I'm interested in solving this problem in closed form, if such a solution exists, in $2d$.
$$\int_{\Gamma_R} \frac{\partial G}{\partial \vec{n}} d\Gamma_R$$
Where $\Gamma_R$ is a circle of radius $R$ centered at the origin. $\vec{n}$ is the exterior normals of $\Gamma_R$.
Let $G$ be the fundamental solution of the laplace equation ($\Delta u = 0$), in $2d$.
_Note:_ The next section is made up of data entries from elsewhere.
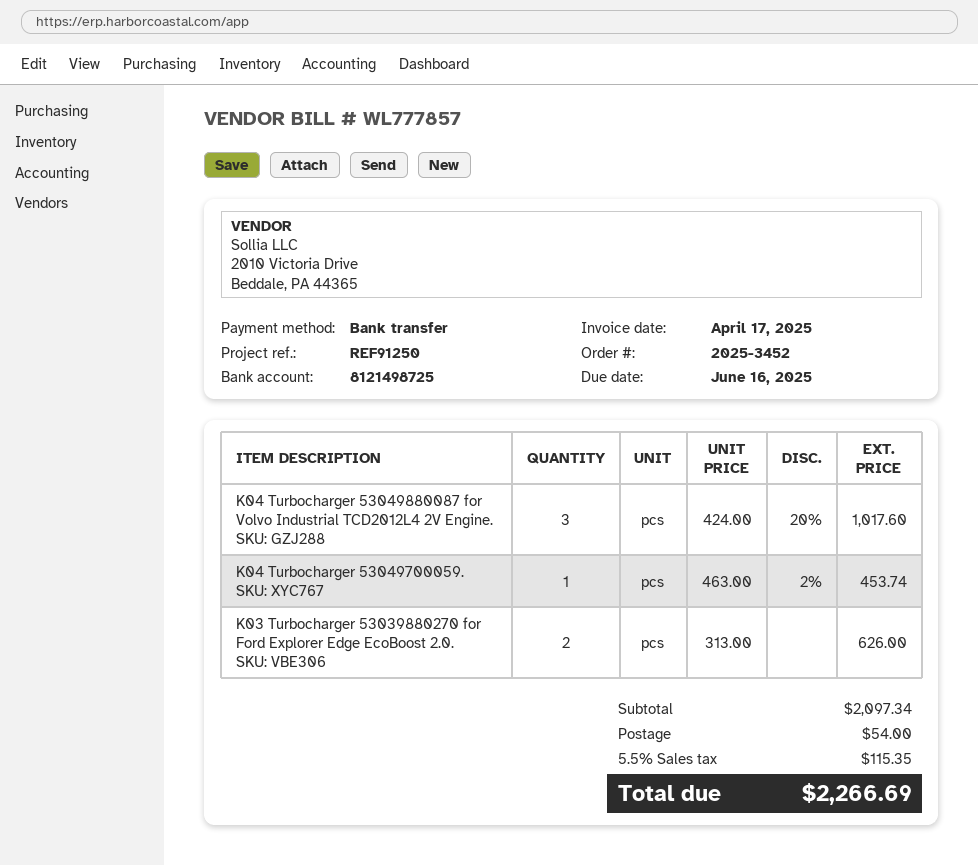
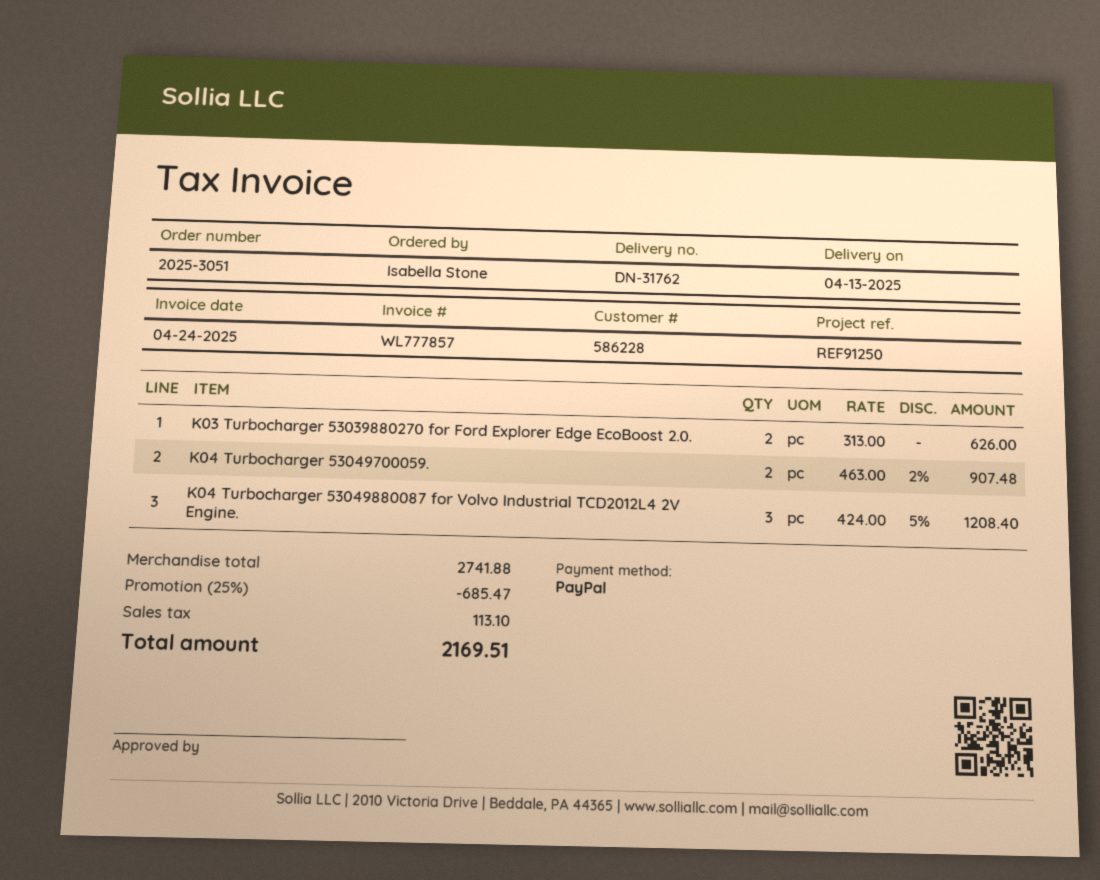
order number: 2025-3452 -> 2025-3051
invoice date: 2025-04-17 -> 2025-04-24
payment method: bank transfer -> PayPal
K04 Turbocharger 53049880087 for Volvo Industrial TCD2012L4 2V Engine.: 3 x 424.00 - 20% = 1017.60 -> 3 x 424.00 - 5% = 1208.40
K04 Turbocharger 53049700059.: 1 x 463.00 - 2% = 453.74 -> 2 x 463.00 - 2% = 907.48
subtotal: 2097.34 -> 2741.88
discount: none -> 25% = 685.47
shipping: 54.00 -> none
tax: 115.35 -> 113.10
total: 2266.69 -> 2169.51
$G(x, \bar{x}) = -\frac{1}{2 \pi} ln\left(\lVert x - \bar{x}\rVert\right)$
$\frac{\partial G}{\partial \vec{n}} = \nabla G \cdot \vec{n}$
$\nabla G = -\frac{1}{2 \pi} \frac{x - \bar{x}}{\lVert x - \bar{x} \rVert^2}$
Given that our domain is a circle, the exterior normals should be $\vec{n(x)} = \frac{x}{\lVert x \rVert}$
Adding it up together:
$$\int_{\Gamma_R} \frac{\partial G}{\partial \vec{n}} d\Gamma_R = -\frac{1}{2 \pi} \int_{\Gamma_R} \frac{(x - \bar{x}) \cdot \vec{n}}{\lVert x - \bar{x} \rVert^2} d\Gamma_R = -\frac{1}{2 \pi} \int_{\Gamma_R} \frac{(x - \bar{x}) \cdot x}{\lVert x - \bar{x} \rVert^2 \lVert x \rVert} d\Gamma_R$$
I also looked at transforming this into polar coordinates which would faciliate the integration over a circle, however I'm not quite sure how to proceed.
Also the point $\bar{x}$ should be inside the circle, if that makes any difference.